The claim in this case is in the sum of $127.50 and arises out of a highway accident. The record thereof, prepared by the state road commission, was filed with the clerk September 9, 1945. The agency concerned concurs in the claim. It is approved by an assistant attorney general as a claim for which, within the meaning of the act creating the Court of Claims, an appropriation should be made by the Legislature.
The following facts, relied upon for an award in the amount claimed, appear from the record of the case.
About ten o'clock on the morning of September 17, 1944, claimant was driving a 1935 model Buick coupe automobile, bearing license number 157-031, in an easterly direction on state route 20, opposite the Hope Natural Gas Company station, at Hastings, Harrison County, West Virginia. The prison labor division of the state road commission was at the time excavating material from a hillside by the use of shovel and loading into trucks to be hauled away.

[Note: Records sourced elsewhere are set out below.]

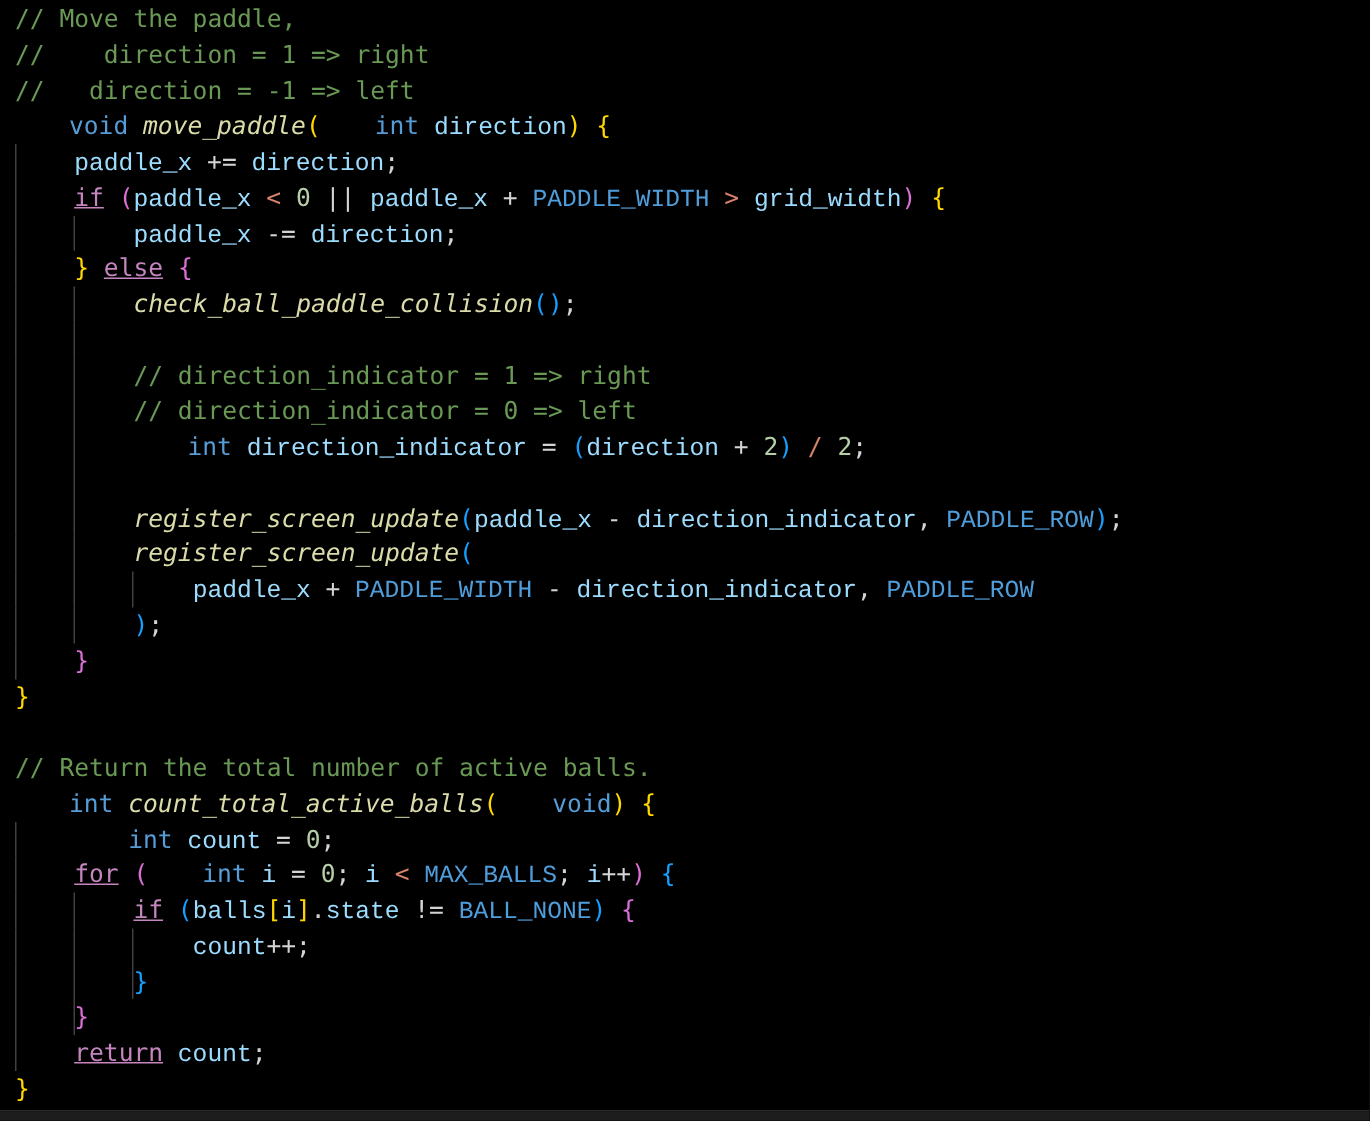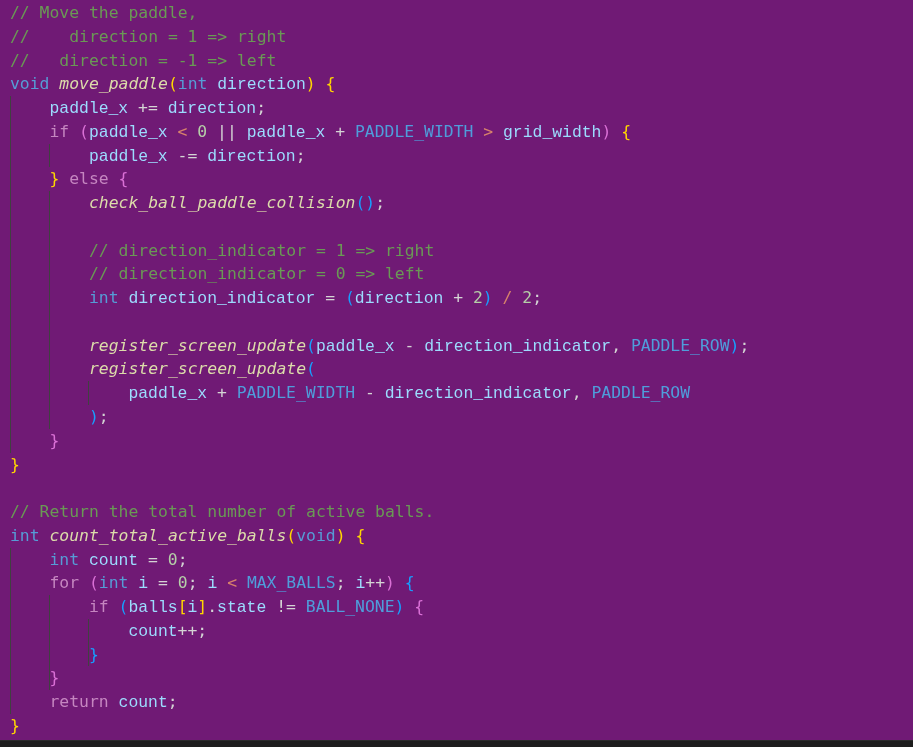"// Move the paddle," #editor { background: #701a75 -> #000000 }
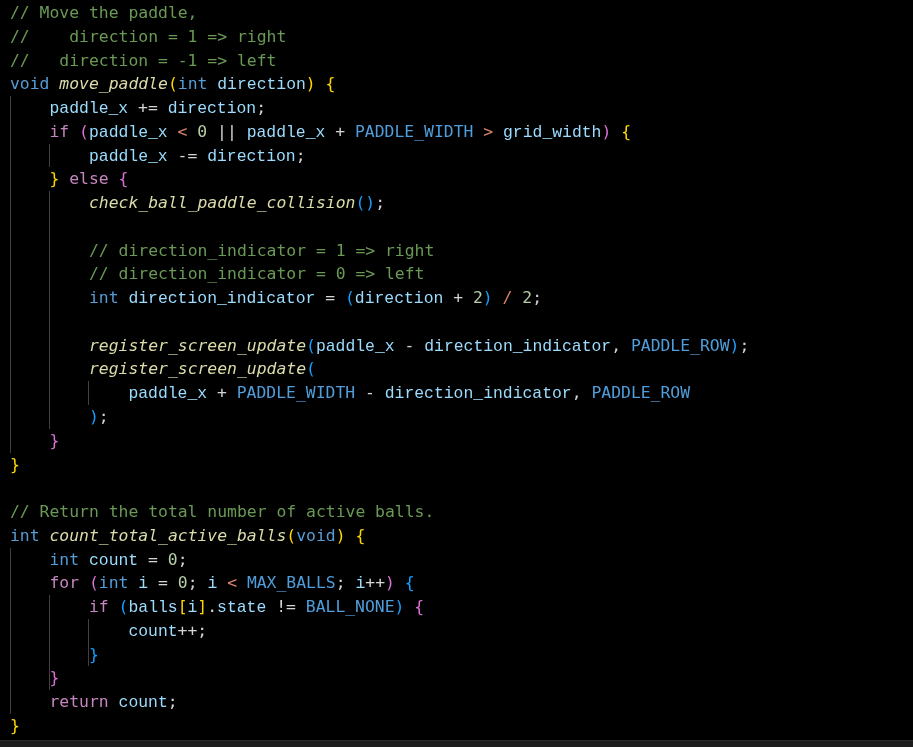"void" .kw { margin-left: none -> 36px }
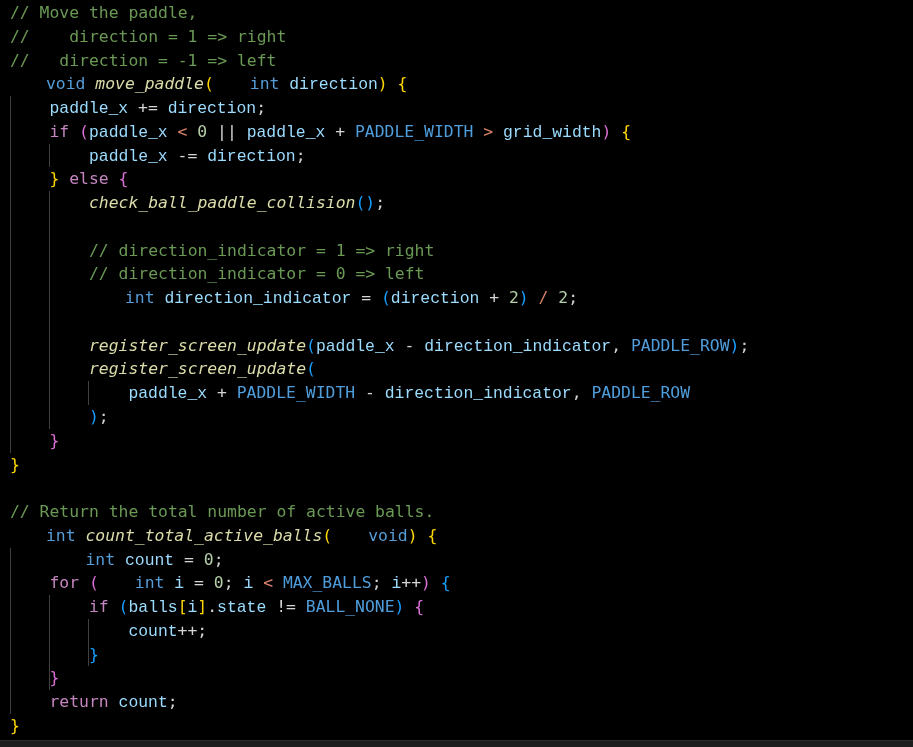"if" .ctl { text-decoration: none -> underline }
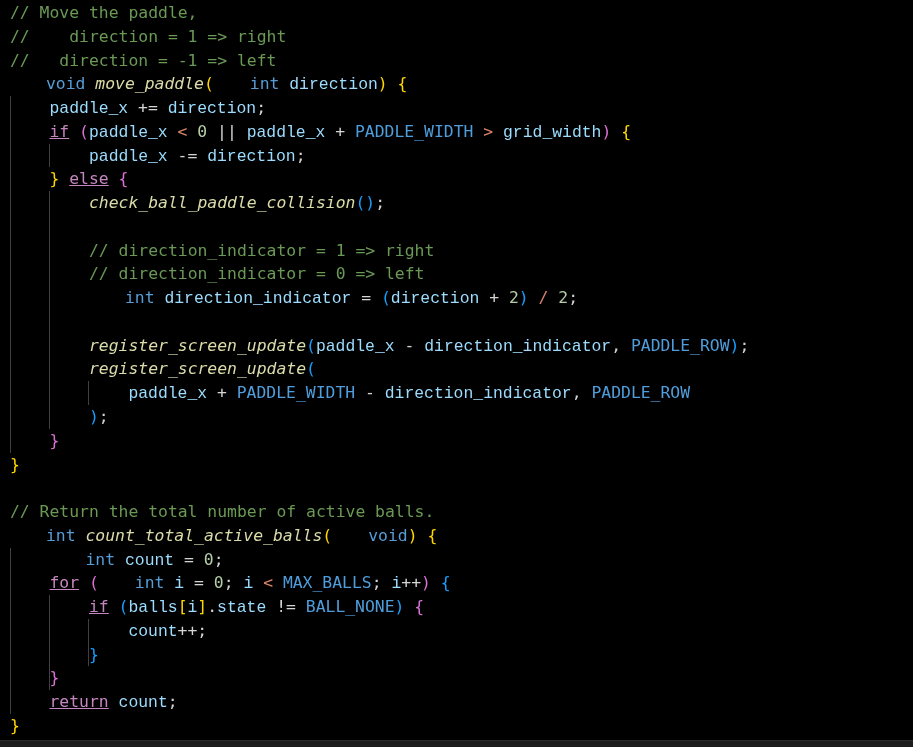"PADDLE_WIDTH" .cst { font-family: none -> Liberation Mono, monospace }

As she approached the place where the men were working she noticed the shovel and truck, the shovel being on the left side of the road and the truck crosswise of the road on the right side, with the front wheels on the berm, the truck being at a standstill. Claimant slowed down with the intention of stopping, but the flagman motioned her to proceed on her course. As she did so and was passing the rear of the state road commission truck the operator- of the truck backed it into the automobile being so driven by claimant, thereby causing a collision, from which claimant suffered personal injuries and the vehicle she was operating was badly damaged.
The flagman admits that he gave claimant the signal to pass. The operator of the state truck claims that he looked back but did not observe the car's approach until he heard the collision.
Claimant's personal injuries consisted of bruised forehead, loss of tooth, and pain around the right margin of the thoracic cavity extending from the sternum to the vertebral bodies. For necessary attention and treatment she incurred liability to pay doctor and dentist bills amounting to $51.00 as shown by itemized statements made parts of the record. She should be compensated by way of an award for this amount. The balance of her claim, $76.50, is for damages sustained to the automobile which she was driving at the time of the collision. She is not entitled to an award for such damages because it appears from the record that the automobile did not belong to her but was owned by her daughter, Miss Leah King, who could have been made a coclaimant with her mother, but was not. We must deal with the record as it comes to us. Notwithstanding the concurrence of respondent in the whole claim and its approval by the attorney general's office, we cannot recommend an appropriation of $76.50 to claimant for damages to an automobile which she does not own. In a way the members of the Court of Claims are guardians of the public revenues.
The owner of the damaged automobile can hereafter file a claim with the state road commission for the damage to which the record shows she would be entitled, if she elects to do so.
An award is made in favor of claimant Bessie L. King for fifty - one dollars ($51.00) to cover personal injuries suffered by her on account of the accident hereinbefore mentioned, but an award to her for damages to the automobile in which she was driving — and belonging to her daughter — is denied, regardless of any agreement which may have been made by the officials of the road commission before the claim came to this court. Such agreements cannot control the action of the court, which must depend upon the showing made by the record of each claim which it may be called upon to determine. Only the head of a state agency is authorized by the court act to concur in a claim. No such power is given by statute to subordinate officials.